Hmm. But doesn't PIE *-n.- give Latin *-en- (> -in-)?

> I think that's Mari.

Yes, you're right. I stand corrected. :)

> The same alternation -t-/-j- in the plural possessum forms is also
found in
> Eskimo-Aleut, e.g. Yupik:

What's the reason behind such an alternation?
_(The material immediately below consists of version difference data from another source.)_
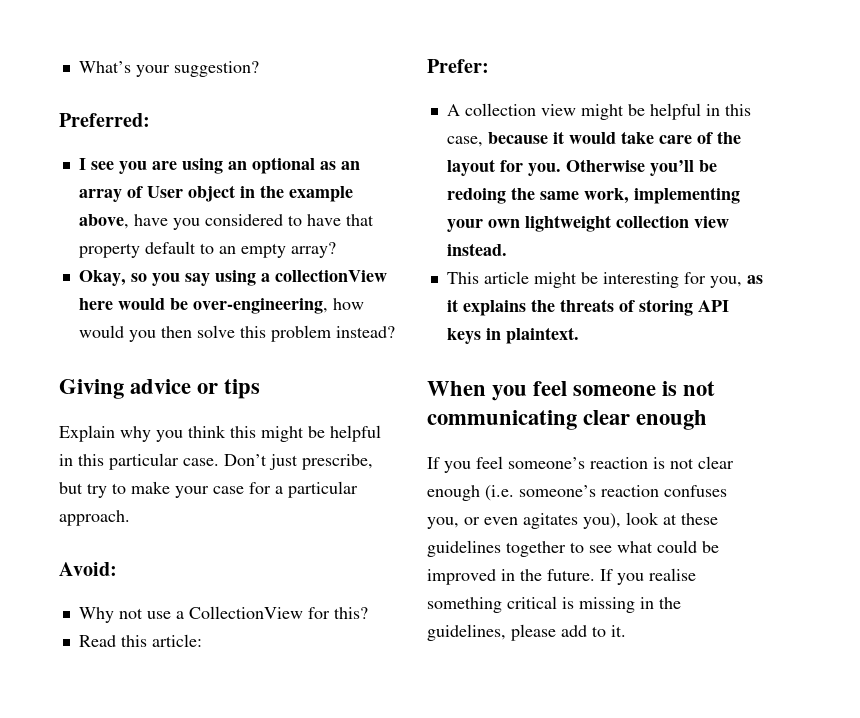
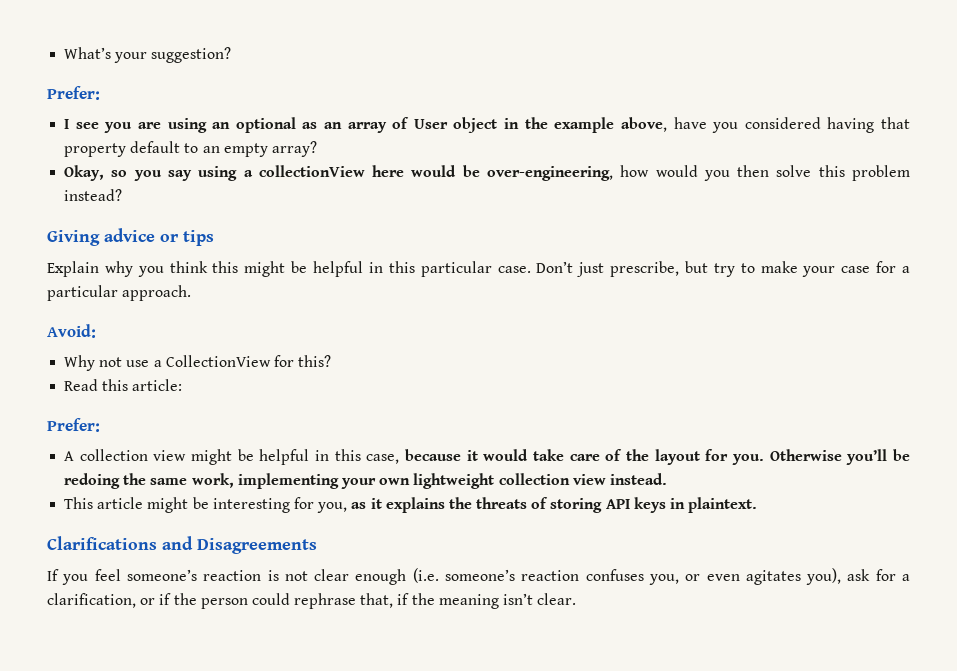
  What’s your suggestion?
- Preferred:
+ Prefer:
- I see you are using an optional as an array of User object in the example above, have you considered to have that property default to an empty array?
+ I see you are using an optional as an array of User object in the example above, have you considered having that property default to an empty array?
- When you feel someone is not communicating clear enough
+ Clarifications and Disagreements
- If you feel someone’s reaction is not clear enough (i.e. someone’s reaction confuses you, or even agitates you), look at these guidelines together to see what could be improved in the future. If you realise something critical is missing in the guidelines, please add to it.
+ If you feel someone’s reaction is not clear enough (i.e. someone’s reaction confuses you, or even agitates you), ask for a clarification, or if the person could rephrase that, if the meaning isn’t clear.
> Elsewhere the *-n- of the 1st persons was analogically extended:
> 1. -n-n&/-n-m& -n-n&k/-n-m&k (Finnish: -ni -mme(k)
> 2. -n-t& -n-t&k *-nti -nne(k)
> 3. -n-sa -n-sak -nsä -nsä(k))

I disagree with the Finnish reconstructions. Your *-nti for 2sg
possessor would've given *-nsi via assibilation. The Finnish 2sg
possessive suffix is instead *-si, with no nasal element. Instead of
your reconstruction, I would say that in Proto-Finnic or earlier, the
sequence genitive + possessive suffix became the norm (probably to
distinguish possessive suffixes from personal verb inflections).
Thus, 1sg -n-mI > -nI, 2sg -tI > sI, 3sg -n-sä > -nsä, 1pl -n-mIj > -
nmei > -mme, 2pl -n-tIj > -ntei > -nne. Admittedly, I am unsure as
to the syncretism between the 3sg and 3pl possessive suffixes.

> You mean plural nouns?

Perhaps. Of course, glottochronology is hard to discern at such
great time-depths, and it is almost assured that the breaking apart
of Proto-Uralic into all its daughter families was not simultaneous.
There could have been some speakers of Proto-Uralic who broke off
before the solidification of plural pronouns, and thus used nominal
plural endings for the plural personal verb inflections. However, I
think it's also definitely possible that for those speakers who
remained a part of Proto-Uralic after the solidification of plural
pronouns, the most expedient device for plural personal verb
inflection was to either append the same pronominal plural suffix to
the pre-existing personal verb endings (which were likely still
transparent) or to append the plural pronouns directly to verbs.
Assuming that personal verb endings at this point were still
transparent (i.e., 1st *-mI, 2nd *-tI, 3rd *-sA), either method would
have yielded the same result, namely 1pl -mIj(A), 2pl -tIj(A), 3pl -

> =======================
> Miguel Carrasquer Vidal
> mcv@...

I appreciate your critique, Miguel, and I welcome any other criticism
you might have to offer. The exchange of ideas is very important to
any field of study, as it helps to focus one's reasoning and his
conclusions in the face of facts.I'd also like to say that I've read
your work regarding Pre-PIE morphology and I was very impressed;
furthermore, it was part of the inspiration for me to find
connections between PIE and other languages on my own.